2The returned assessment for the subject property for January 1, 2012 was $5,182,000, apportioned as:
$2,957,000 – Commercial (Full) (“COM CT”)
$2,225,000 – Office Building (Full) (“COM DT”)
3The current value assessment (“CVA”) was determined using the income approach to value.
ISSUE
4The parties agree that the subject property ought to be valued using the income approach to value. There is no dispute as to the vacancy allowance of 9%, the expense allowance of 5% and the capitalization rate of 8%. However, they disagree on the rental rate.
5Haydn Johnstone, the assessor from MPAC, reviewed the subject property’s lease, all rent step ups, periods of free rent, and tenant inducements. On this basis, he provided a mean weighted rent for the subject property based on the lease agreements surrounding the 2012 CVA using the rents for each year of the duration of the term of each lease as $11.05.
6Warren Hovius, on behalf of the appellant, disagrees with this approach stating that in order to determine the market rental for the 2012 CVA, the lease activity that occurred around the valuation date of January 1, 2012 should be reviewed. He provided a weighted average rent of $10.36 as the correct rental rate for the subject property, which produces a value of $4,886,000 (rounded) as the 2012 CVA for the subject property.

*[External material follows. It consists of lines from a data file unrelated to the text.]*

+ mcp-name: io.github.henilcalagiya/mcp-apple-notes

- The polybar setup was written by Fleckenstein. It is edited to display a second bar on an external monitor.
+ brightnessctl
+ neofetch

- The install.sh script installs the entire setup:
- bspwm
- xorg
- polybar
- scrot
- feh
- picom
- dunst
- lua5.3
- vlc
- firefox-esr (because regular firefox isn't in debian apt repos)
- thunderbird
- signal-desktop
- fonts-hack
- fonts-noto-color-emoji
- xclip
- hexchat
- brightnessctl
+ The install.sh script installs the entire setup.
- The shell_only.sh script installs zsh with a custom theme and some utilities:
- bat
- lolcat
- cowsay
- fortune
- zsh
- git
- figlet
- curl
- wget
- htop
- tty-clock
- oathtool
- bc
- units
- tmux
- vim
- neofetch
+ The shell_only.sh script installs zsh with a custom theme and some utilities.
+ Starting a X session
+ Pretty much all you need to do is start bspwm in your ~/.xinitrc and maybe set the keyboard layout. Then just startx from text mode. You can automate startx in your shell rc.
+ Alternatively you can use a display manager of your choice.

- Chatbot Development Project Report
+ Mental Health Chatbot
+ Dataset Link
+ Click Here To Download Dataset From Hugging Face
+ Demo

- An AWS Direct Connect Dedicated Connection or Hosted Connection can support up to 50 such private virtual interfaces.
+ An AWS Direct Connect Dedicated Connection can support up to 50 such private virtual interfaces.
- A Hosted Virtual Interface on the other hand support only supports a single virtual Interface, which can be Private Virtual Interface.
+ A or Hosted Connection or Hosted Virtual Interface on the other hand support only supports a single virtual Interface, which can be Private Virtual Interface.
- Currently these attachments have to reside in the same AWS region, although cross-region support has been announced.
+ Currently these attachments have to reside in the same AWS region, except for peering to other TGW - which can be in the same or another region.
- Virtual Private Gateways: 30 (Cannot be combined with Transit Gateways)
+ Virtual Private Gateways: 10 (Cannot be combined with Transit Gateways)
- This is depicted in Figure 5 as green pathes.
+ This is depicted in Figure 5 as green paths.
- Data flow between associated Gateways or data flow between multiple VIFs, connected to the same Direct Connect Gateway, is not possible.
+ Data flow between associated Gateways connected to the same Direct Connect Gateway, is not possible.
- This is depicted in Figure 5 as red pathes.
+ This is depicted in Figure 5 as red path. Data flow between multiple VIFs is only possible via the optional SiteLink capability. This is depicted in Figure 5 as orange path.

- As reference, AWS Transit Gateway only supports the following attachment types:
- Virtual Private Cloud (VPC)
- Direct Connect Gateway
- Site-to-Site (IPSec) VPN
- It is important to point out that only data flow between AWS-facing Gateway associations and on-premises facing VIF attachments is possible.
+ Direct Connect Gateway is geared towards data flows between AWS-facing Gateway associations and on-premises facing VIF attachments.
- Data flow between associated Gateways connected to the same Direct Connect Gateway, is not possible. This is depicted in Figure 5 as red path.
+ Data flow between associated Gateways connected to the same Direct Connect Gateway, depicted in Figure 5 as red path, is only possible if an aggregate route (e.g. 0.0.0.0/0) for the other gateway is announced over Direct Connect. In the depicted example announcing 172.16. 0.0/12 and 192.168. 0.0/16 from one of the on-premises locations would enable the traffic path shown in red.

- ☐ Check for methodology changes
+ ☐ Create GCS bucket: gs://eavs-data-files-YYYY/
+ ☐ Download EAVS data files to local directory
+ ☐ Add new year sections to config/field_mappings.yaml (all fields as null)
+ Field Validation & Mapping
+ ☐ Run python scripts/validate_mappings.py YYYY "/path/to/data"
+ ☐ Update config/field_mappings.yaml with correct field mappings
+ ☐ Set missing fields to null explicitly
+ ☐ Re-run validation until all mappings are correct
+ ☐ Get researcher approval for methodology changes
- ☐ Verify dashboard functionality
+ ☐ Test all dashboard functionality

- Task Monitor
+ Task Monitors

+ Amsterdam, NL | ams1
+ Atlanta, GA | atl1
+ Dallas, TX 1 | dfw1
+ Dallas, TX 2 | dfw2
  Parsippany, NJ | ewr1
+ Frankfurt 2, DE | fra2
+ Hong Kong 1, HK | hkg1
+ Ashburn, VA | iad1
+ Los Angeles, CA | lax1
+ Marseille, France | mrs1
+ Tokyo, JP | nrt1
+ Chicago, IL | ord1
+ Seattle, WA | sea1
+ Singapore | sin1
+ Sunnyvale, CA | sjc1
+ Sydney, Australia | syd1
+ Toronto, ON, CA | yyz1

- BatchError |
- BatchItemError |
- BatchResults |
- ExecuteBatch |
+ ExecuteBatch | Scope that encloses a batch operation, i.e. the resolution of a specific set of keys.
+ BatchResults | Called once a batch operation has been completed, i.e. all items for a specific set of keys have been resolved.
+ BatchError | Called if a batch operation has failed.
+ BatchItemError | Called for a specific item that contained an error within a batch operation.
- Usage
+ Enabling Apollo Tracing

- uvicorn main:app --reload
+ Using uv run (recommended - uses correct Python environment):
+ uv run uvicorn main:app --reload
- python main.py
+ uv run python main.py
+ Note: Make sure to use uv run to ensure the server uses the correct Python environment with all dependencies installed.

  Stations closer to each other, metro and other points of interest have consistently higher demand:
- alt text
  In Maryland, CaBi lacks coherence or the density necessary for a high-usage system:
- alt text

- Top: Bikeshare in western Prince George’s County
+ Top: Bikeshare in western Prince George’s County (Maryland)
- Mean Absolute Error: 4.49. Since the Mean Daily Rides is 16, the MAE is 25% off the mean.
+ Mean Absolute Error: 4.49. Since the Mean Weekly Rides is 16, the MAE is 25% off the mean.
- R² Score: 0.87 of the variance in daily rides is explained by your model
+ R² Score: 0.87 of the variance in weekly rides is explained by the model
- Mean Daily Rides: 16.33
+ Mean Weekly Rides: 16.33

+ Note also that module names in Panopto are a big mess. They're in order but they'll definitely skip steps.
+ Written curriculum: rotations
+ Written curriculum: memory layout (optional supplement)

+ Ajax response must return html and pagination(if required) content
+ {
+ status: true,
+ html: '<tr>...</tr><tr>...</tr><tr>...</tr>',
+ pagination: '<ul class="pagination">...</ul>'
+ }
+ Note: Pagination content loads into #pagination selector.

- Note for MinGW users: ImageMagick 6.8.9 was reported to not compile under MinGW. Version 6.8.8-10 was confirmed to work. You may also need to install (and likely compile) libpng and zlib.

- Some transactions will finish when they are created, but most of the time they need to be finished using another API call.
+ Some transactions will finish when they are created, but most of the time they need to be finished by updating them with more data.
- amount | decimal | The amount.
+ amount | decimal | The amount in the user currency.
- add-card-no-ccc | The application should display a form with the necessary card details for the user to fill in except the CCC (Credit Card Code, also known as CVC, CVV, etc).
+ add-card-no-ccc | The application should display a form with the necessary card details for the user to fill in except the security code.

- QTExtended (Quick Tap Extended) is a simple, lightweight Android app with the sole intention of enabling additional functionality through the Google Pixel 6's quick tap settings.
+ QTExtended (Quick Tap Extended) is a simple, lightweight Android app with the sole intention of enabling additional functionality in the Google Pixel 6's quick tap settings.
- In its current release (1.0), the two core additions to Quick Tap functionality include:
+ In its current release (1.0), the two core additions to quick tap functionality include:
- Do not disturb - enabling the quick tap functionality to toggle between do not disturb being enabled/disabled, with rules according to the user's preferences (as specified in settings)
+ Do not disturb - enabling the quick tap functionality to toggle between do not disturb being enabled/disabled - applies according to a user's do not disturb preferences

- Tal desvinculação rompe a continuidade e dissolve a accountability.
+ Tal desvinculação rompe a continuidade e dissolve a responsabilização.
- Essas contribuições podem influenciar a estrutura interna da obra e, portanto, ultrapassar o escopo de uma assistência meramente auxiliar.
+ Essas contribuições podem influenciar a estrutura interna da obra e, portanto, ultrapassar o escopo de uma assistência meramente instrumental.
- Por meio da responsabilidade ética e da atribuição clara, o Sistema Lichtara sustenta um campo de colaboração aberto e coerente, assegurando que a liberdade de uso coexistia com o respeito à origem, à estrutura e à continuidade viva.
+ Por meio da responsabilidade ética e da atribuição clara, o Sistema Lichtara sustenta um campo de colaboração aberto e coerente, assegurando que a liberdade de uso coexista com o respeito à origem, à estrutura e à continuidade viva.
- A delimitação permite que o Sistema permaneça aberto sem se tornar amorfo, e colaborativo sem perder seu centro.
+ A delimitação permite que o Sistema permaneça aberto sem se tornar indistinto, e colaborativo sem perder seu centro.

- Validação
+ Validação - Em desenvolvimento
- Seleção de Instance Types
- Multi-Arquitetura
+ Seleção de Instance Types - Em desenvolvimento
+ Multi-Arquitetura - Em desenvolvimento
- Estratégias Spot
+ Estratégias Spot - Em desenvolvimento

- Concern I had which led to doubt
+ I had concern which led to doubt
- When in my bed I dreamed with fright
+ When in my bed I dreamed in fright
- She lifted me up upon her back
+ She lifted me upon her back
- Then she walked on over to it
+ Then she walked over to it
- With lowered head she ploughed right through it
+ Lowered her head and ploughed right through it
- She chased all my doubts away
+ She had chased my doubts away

7In addition to determining what the current value of the subject property is, the Assessment Review Board (“Board”) must determine if the assessment of the subject property is equitable with that of similar properties in the vicinity.
DECISION
8The Board orders that the assessment be reduced from $5,182,000 to $4,946,000 for the 2013, 2014, 2015 and 2016 taxation years, apportioned as:
$2,822,000 - COM CT
$2,124,000 - COM DT
9The Board also finds that this assessment at current value is equitable with the assessments of similar lands in the vicinity; hence no further reduction is required to achieve equity.
REASONS FOR DECISION
Legislation
10Section 44.(3)(a) of the Assessment Act (“Act”) requires the Board to “determine the current value of the land.” Current value is defined in s. 1 as “the amount of money the fee simple, if unencumbered, would realize if sold at arm’s length by a willing seller to a willing buyer.” That is, for the 2013, 2014, 2015 and 2016 taxation years, the Board must determine what the subject property would have sold for in an arm’s length transaction on the January 1, 2012 valuation day set by the Act.
11Section 44.(3)(b) of the Act requires that the Board “have reference to the value at which similar lands in the vicinity are assessed and adjust the assessment of the land to make it equitable with that of similar lands in the vicinity if such an adjustment would result in a reduction of the assessment of land.”
Current Value - Evidence and Analysis
MPAC’s Position
12Mr. Johnstone, provided evidence on justification for the Fair Market Rent (“FMR”) for the subject property. He used actual rents from seven unit offices on the subject property, with lease terms between five to eight years, utilizing the rent roll to derive rents per square foot (“PSF”) for each year on these units and provided the weighted rent over these lease term for the units. He further utilized these weighted rents to derive a median weight rent for the subject property as $11.05, which he submits as confirming MPAC’s posted value of $10.94.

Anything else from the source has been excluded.